Although pictures appear in the entries below, leave them out and print exactly the lines from the first line through the line containing "[304,2455,315,2465] [408,2454,445,2465] [553,2455,563,2465]".
--- EXERCISE INPUT ---
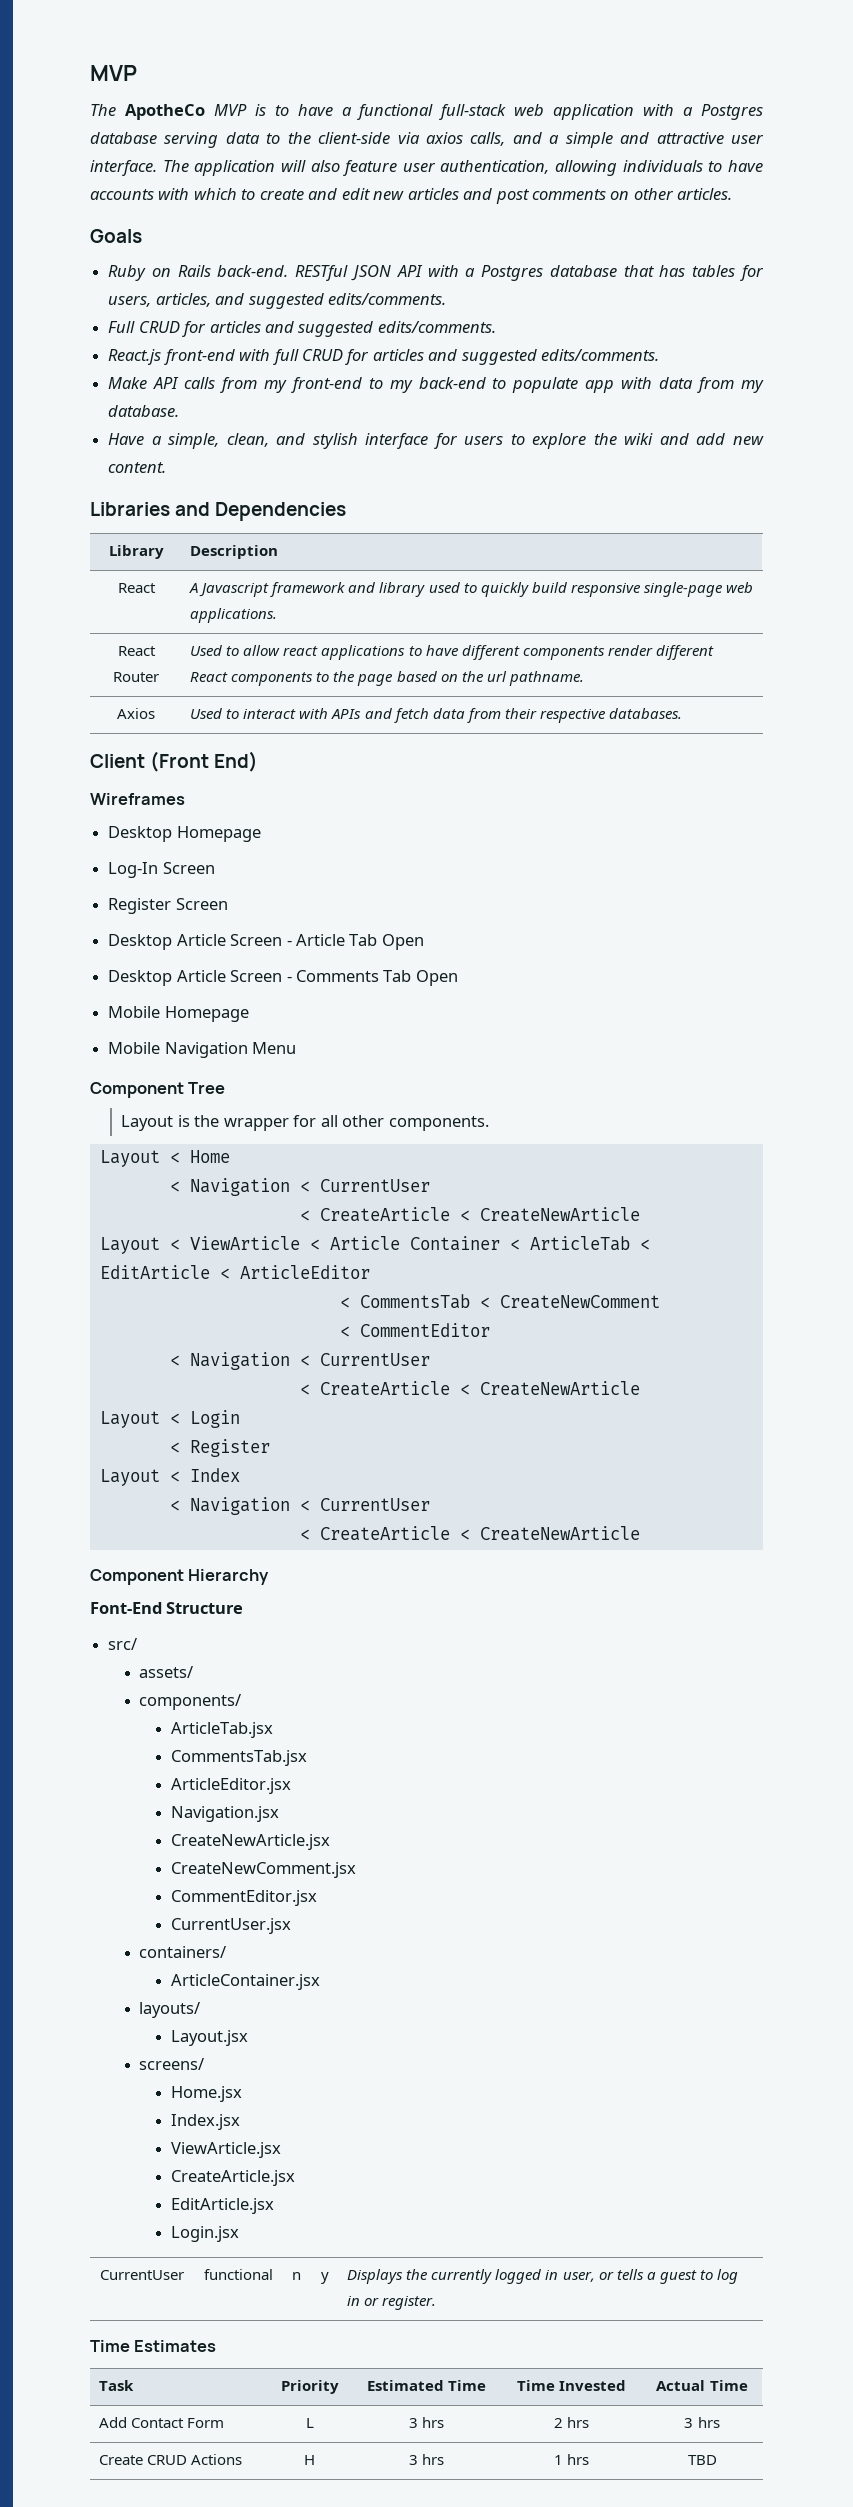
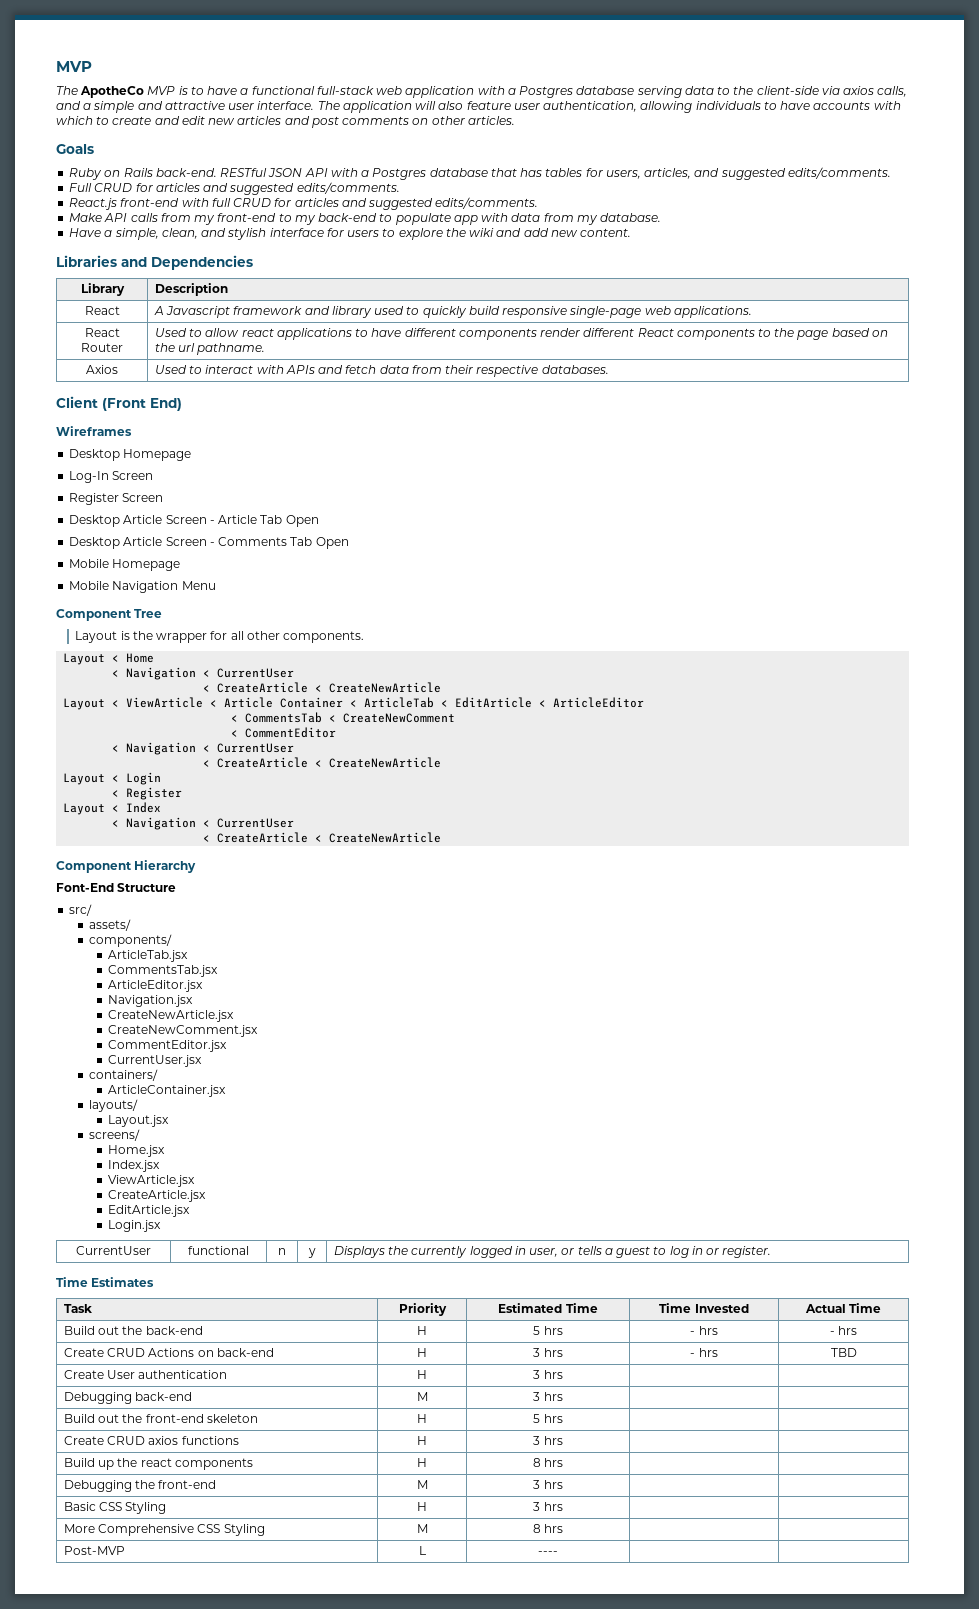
[99,2417,225,2428] [305,2418,314,2428] [408,2417,445,2428] [553,2417,590,2428] [684,2418,694,2428] Add Contact Form | L | 3 hrs | 2 hrs | 3 -> [63,1326,203,1335] [417,1326,427,1335] [533,1326,563,1335] [690,1326,718,1335] [829,1331,835,1335] Build out the back-end | H | 5 hrs | - hrs | -
[304,2455,315,2465] [408,2454,445,2465] [553,2455,563,2465] | H | 3 hrs | 1 -> [197,1348,274,1357] [417,1348,427,1357] [533,1348,563,1357] [690,1353,696,1357] on back-end | H | 3 hrs | -
(717, 2460) none -> [63,1370,228,1379] [417,1370,427,1379] [533,1370,563,1379] [63,1392,193,1404] [416,1392,428,1401] [533,1392,563,1401] [63,1414,258,1423] [417,1414,427,1423] [533,1414,563,1423] [63,1436,239,1445] [417,1436,427,1445] [533,1436,563,1445] [63,1458,253,1470] [417,1458,427,1467] [532,1458,564,1467] [63,1480,217,1492] [416,1480,428,1489] [533,1480,563,1489] [63,1502,167,1514] [417,1502,427,1511] [533,1502,563,1511] [63,1524,265,1536] [416,1524,428,1533] [532,1524,564,1533] [63,1546,125,1555] [418,1546,426,1555] [538,1551,558,1555] // Create User authentication | H | 3 hrs | | // Debugging back-end | M | 3 hrs | | // Build out the front-end skeleton | H | 5 hrs | | // Create CRUD axios functions | H | 3 hrs | | // Build up the react components | H | 8 hrs | | // Debugging the front-end | M | 3 hrs | | // Basic CSS Styling | H | 3 hrs | | // More Comprehensive CSS Styling | M | 8 hrs | | // Post-MVP | L | ---- | |

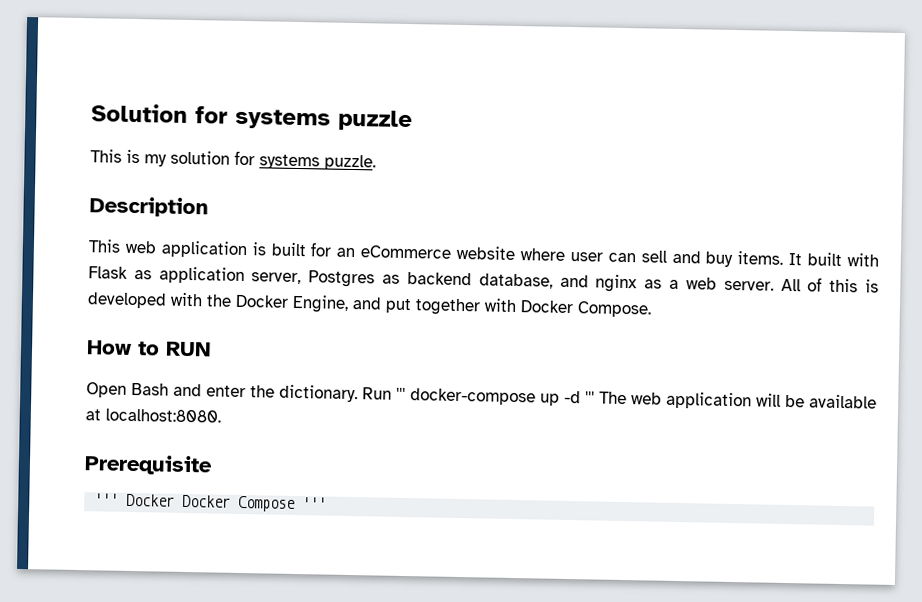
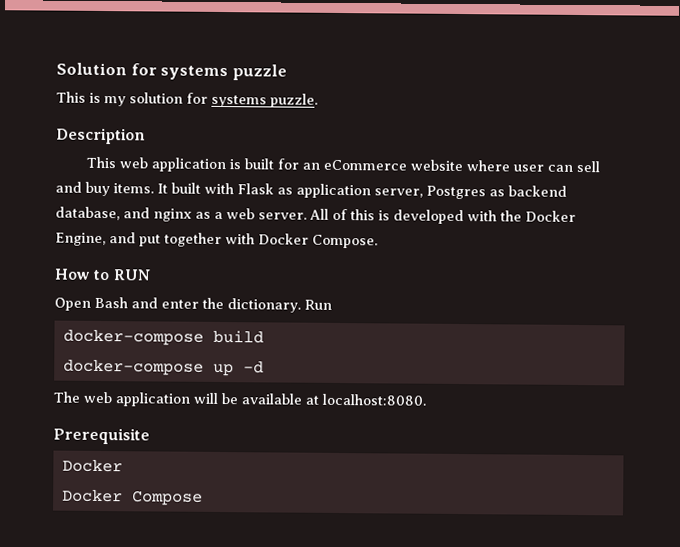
[396,387,406,400] ''' -> [62,329,264,346] // docker-compose build //
[585,391,595,404] ''' -> (264, 367) //
[94,493,176,507] ''' Docker -> [61,459,123,473] Docker //
[302,497,328,510] ''' -> (203, 498) none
---
EXPECTED ANSWER -
[99,2417,225,2428] [305,2418,314,2428] [408,2417,445,2428] [553,2417,590,2428] [684,2418,694,2428] Add Contact Form | L | 3 hrs | 2 hrs | 3 -> [63,1326,203,1335] [417,1326,427,1335] [533,1326,563,1335] [690,1326,718,1335] [829,1331,835,1335] Build out the back-end | H | 5 hrs | - hrs | -
[304,2455,315,2465] [408,2454,445,2465] [553,2455,563,2465] | H | 3 hrs | 1 -> [197,1348,274,1357] [417,1348,427,1357] [533,1348,563,1357] [690,1353,696,1357] on back-end | H | 3 hrs | -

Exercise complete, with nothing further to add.